Thursday, November 4, 2021

Layoffs, wages, and labor costs: three measures of the labor Boom

 

 - by New Deal democrat

Initial claims declined another 14,000 this week to 269,000, and the 4 week average declined 15,000 to 284,750, both new pandemic lows:


For the past 50 years, initial claims have only been at these levels briefly at the peak of the late 1990’s tech boom, and from 2015 to just before the pandemic in 2020.

Continuing claims also declined 134,000 to 2,105,000, also a new pandemic low:


This is very close to the cutoff line of 2,000,000 which has epitomized peak economic expansions in the past 50 years, as shown in the below graph which subtracts 2,000,000 from the reported numbers:


For all intents and purposes, nobody is getting laid off.

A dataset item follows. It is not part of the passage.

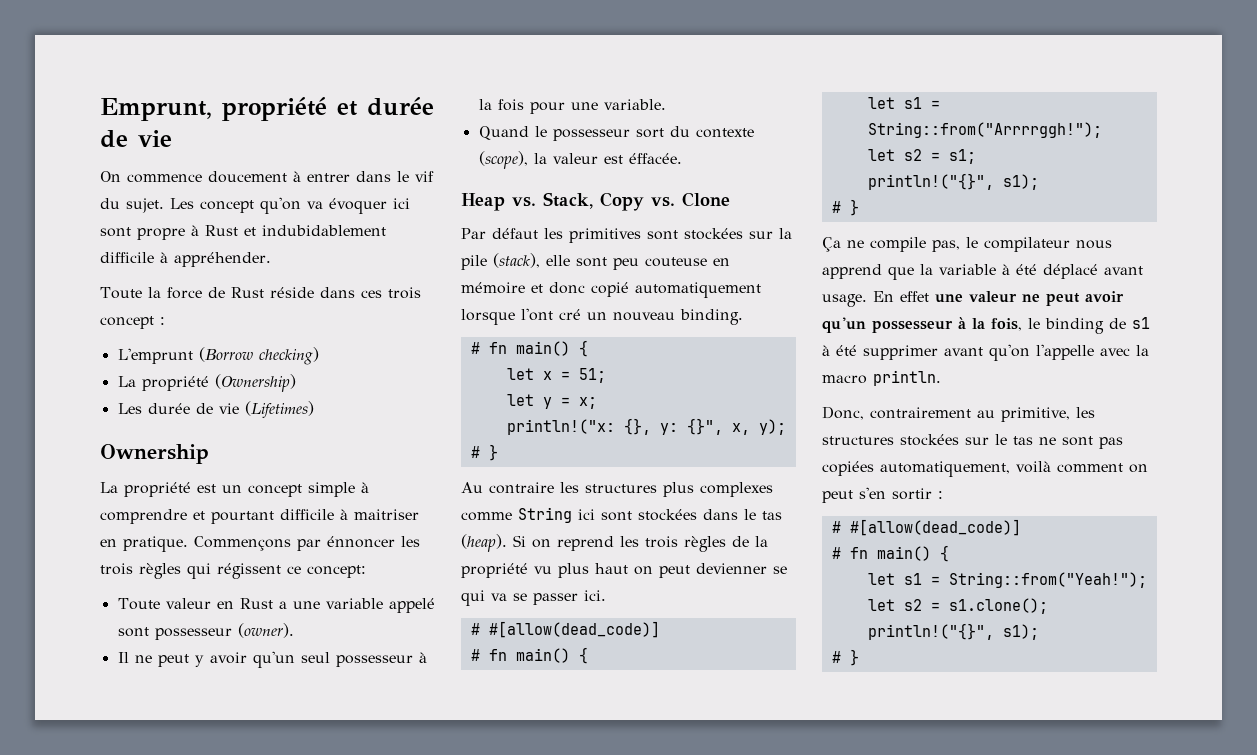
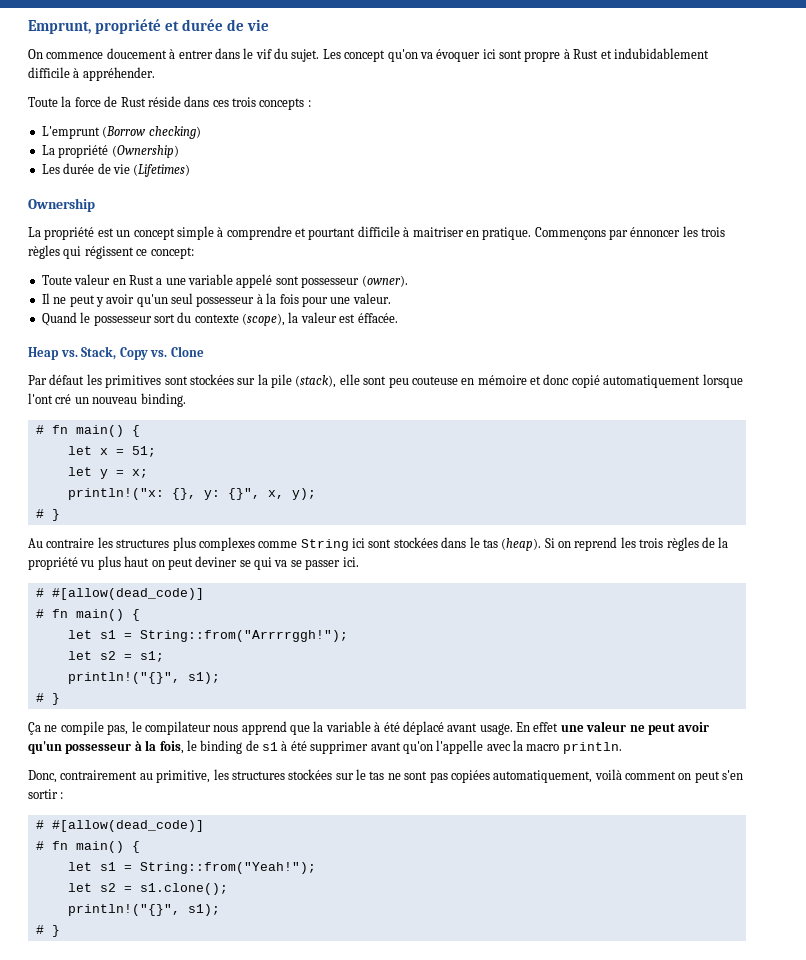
[100,316,154,329] concept -> [259,98,305,110] concepts
[603,99,666,110] variable. -> [352,293,391,304] valeur.
[696,563,767,574] devienner -> [195,556,238,567] deviner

This tightness in the labor market means that workers are also commanding a bigger share of the fruits of their labor.  Unit labor costs (how much compensation has to be paid workers per unit of output) increased 2.0% in Q3 alone. This level of increase only occurred 7 times between the modern labor era dating to 1982 and the pandemic:


YoY unit labor costs are up 4.8%, which only occurred 4 times since 1982 before the pandemic:


While in the financial press unit labor costs are frequently bemoaned because they lessen potential profits to companies, since laborers have been largely cut out of productivity improvements since trade with China was opened in 1999, any return to a more equitable share is a good thing.

Finally, the employment cost index was reported for Q3 one week ago. I didn’t note it then, but it also showed labor costs increasing sharply, a new record at a 1.6% increase in one quarter alone:


The YoY increase of 4.6% was also a record:


What is noteworthy about the ECI is that it tracks compensation *normalized for the type of job,* i.e., it isn’t influenced by a different mix of high wage vs. low wage jobs. Dishwashers are compared with dishwashers, and so on.

The recovery from the pandemic has been the best time to be a worker since the late 1990s Boom.